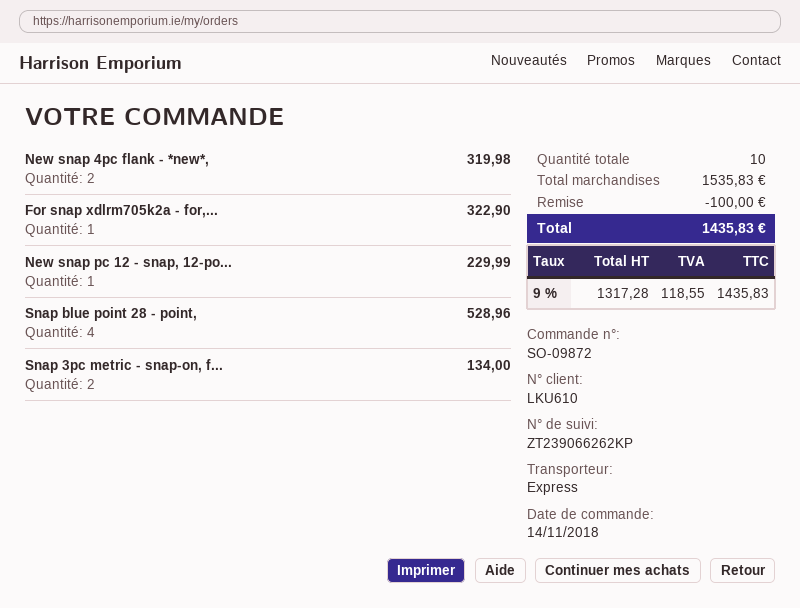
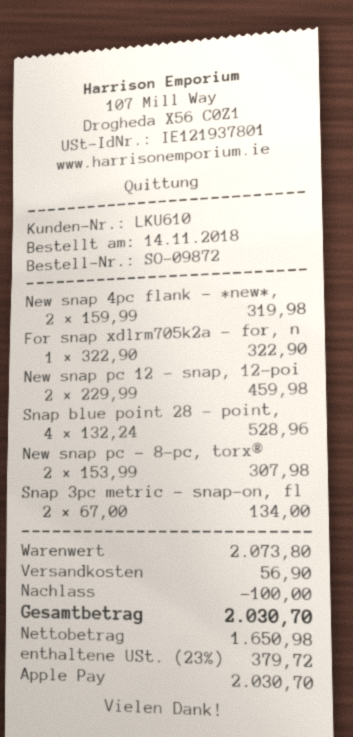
New snap pc 12 - snap, 12-po...: 1 for 229.99 -> 2 for 459.98
New snap pc - 8-pc, torx®: none -> 2 for 307.98
subtotal: 1535.83 -> 2073.80
shipping: none -> 56.90
net: 1317.28 -> 1650.98
tax: 9% = 118.55 -> 23% = 379.72
total: 1435.83 -> 2030.70

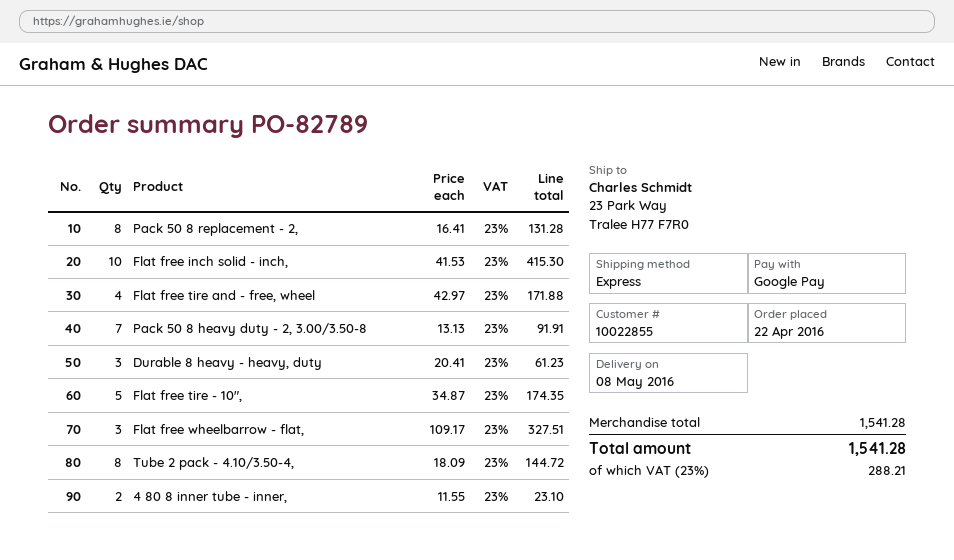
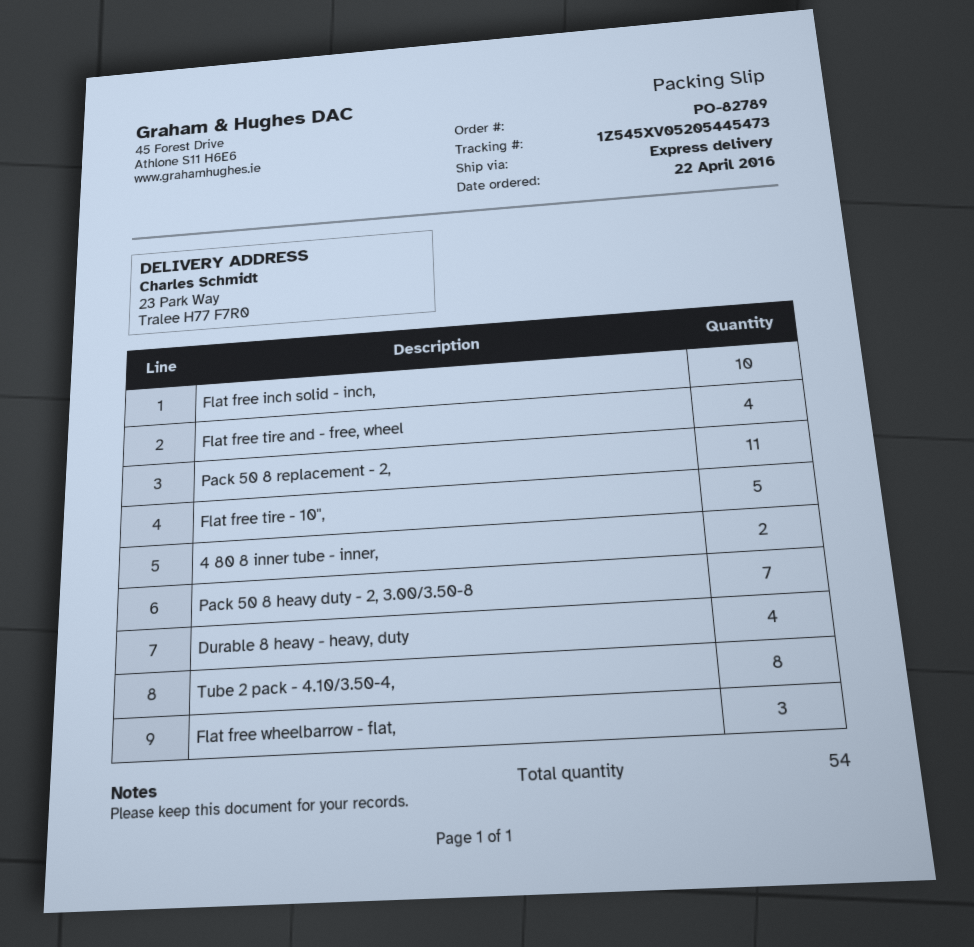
Pack 50 8 replacement - 2,: 8 -> 11
Durable 8 heavy - heavy, duty: 3 -> 4

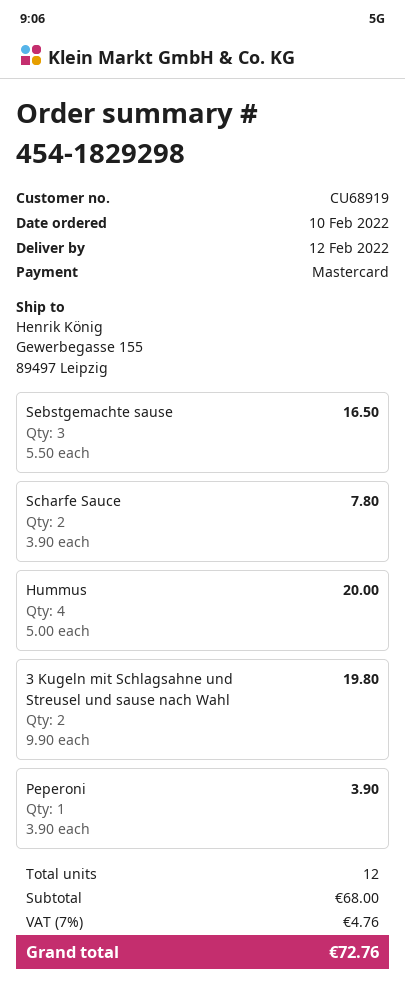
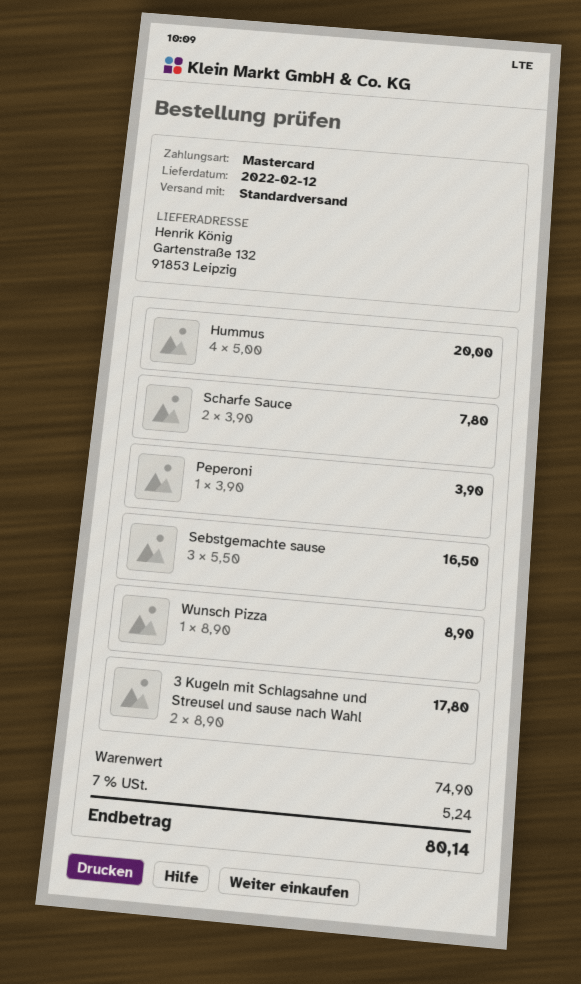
ship to: Gewerbegasse 155, 89497 Leipzig -> Gartenstraße 132, 91853 Leipzig
3 Kugeln mit Schlagsahne und Streusel und sause nach Wahl: 2 x 9.90 = 19.80 -> 2 x 8.90 = 17.80
Wunsch Pizza: none -> 1 x 8.90 = 8.90
subtotal: 68.00 -> 74.90
tax: 7% = 4.76 -> 7% = 5.24
total: 72.76 -> 80.14

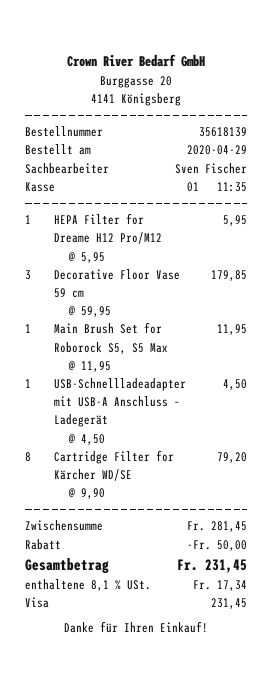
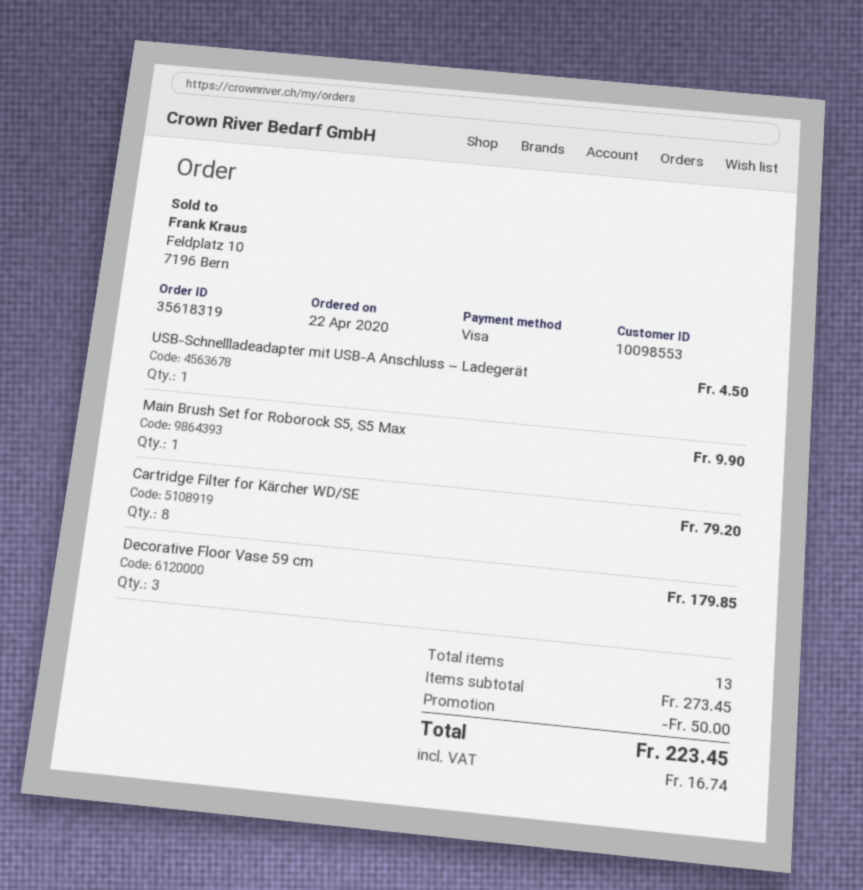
order number: 35618139 -> 35618319
order date: 2020-04-29 -> 2020-04-22
HEPA Filter for Dreame H12 Pro/M12: 1 for 5.95 -> none
Main Brush Set for Roborock S5, S5 Max: 1 for 11.95 -> 1 for 9.90
subtotal: 281.45 -> 273.45
tax: 17.34 -> 16.74
total: 231.45 -> 223.45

* * * *

§ **Assignment**
Emit an exact copy of the lines from the line bearing "New snap pc - 8-pc, torx®: none" through the last line above, inclusive, and leave the images out.

§ **Task result**
New snap pc - 8-pc, torx®: none -> 2 for 307.98
subtotal: 1535.83 -> 2073.80
shipping: none -> 56.90
net: 1317.28 -> 1650.98
tax: 9% = 118.55 -> 23% = 379.72
total: 1435.83 -> 2030.70

Pack 50 8 replacement - 2,: 8 -> 11
Durable 8 heavy - heavy, duty: 3 -> 4

ship to: Gewerbegasse 155, 89497 Leipzig -> Gartenstraße 132, 91853 Leipzig
3 Kugeln mit Schlagsahne und Streusel und sause nach Wahl: 2 x 9.90 = 19.80 -> 2 x 8.90 = 17.80
Wunsch Pizza: none -> 1 x 8.90 = 8.90
subtotal: 68.00 -> 74.90
tax: 7% = 4.76 -> 7% = 5.24
total: 72.76 -> 80.14

order number: 35618139 -> 35618319
order date: 2020-04-29 -> 2020-04-22
HEPA Filter for Dreame H12 Pro/M12: 1 for 5.95 -> none
Main Brush Set for Roborock S5, S5 Max: 1 for 11.95 -> 1 for 9.90
subtotal: 281.45 -> 273.45
tax: 17.34 -> 16.74
total: 231.45 -> 223.45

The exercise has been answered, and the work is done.